How can smoking affect my sleep?

If you are a smoker, you may think that having a smoke before bedtime will relax you. Cigarettes contains  up to 4,000 chemicals, including caffeine nicotine both of which are stimulants,  plus it won’t be long before your addiction start to kick in and starts craving more,  so timing is everything or maybe it’s a good time to think about becoming a non-smoker.

Step 4. The therapies we might use to reset you sleep cycle

Fortunately, sleep is a part of rest that’s all about conditioning ourselves with the little behaviours that make falling asleep easier. It is a complex process of restoration and renewal for the body and is believed to be important in many physiologic processes including the processing of experiences and the consolidation of memories, so sleeping is essential for memory and learning too.  If you were to observe a baby sleeping, they sleep if all their physical and emotional needs are met. Babies have an inbuilt mechanism to sleep, they have not yet learnt to worry or stress so they sleep naturally, and adjustment to sleep is intuitively done by this mechanism.  We all have this sleep mechanism; it might not yet be working as well as it could due to internal or external factors, but he behaviours that causes disrupted sleep patterns are  learnt, so if you learnt it you can unlearn it.

Your therapist will go through a several strategies that will enable us to reset your sleep pattern, simple but affective tips to help you naturally feel tired.  You will be amazed at how just small changes can have a vast impact to your sleep.
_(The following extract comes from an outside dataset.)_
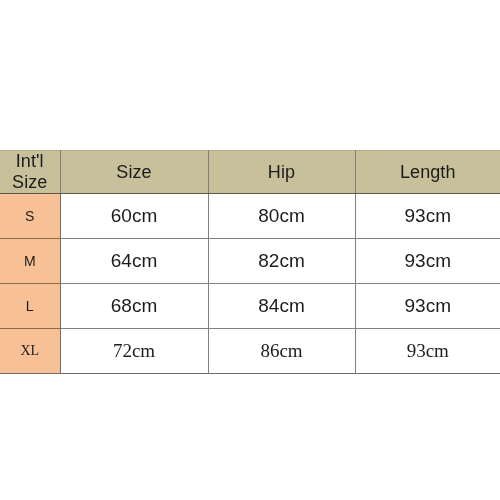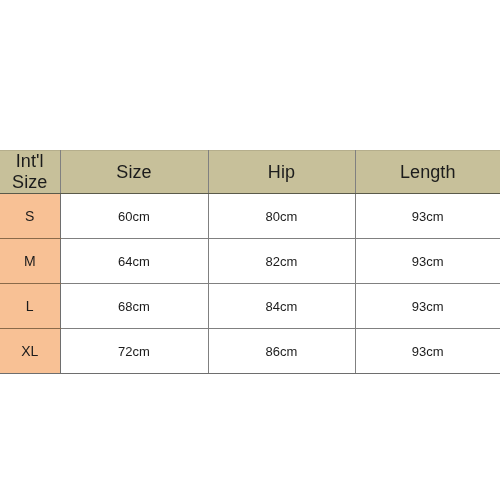"60cm" #size-chart tbody td { font-size: 13px -> 19px }
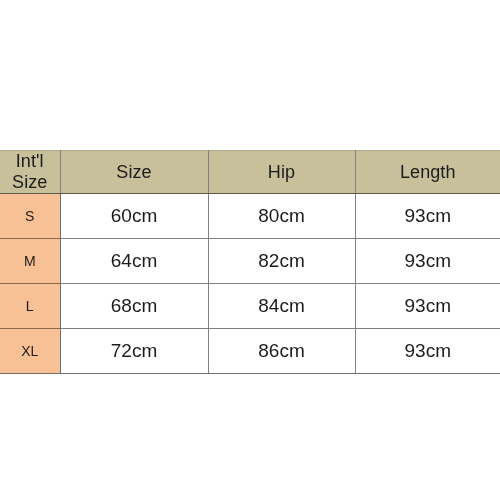"XL" #size-chart tbody tr:last-child td { font-family: none -> Liberation Serif, serif }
Something simple in your sleeping environment, or something you do that can promote sleep such as reading or taking exercise. We will look for associations between sleep and put boundaries in place to ensure your sleeping environment is working for you.

To help you “switch off” and promote relaxation of the mind, and relax the internal talk and thoughts we use Hypnosis to put you into a relaxed state so we can communicate with your unconscious mind. This is a deeply relaxing and therapeutic experience which you can do yourself with the CD provided. We will teach you self hypnosis and other techniques to reduce stress and worry.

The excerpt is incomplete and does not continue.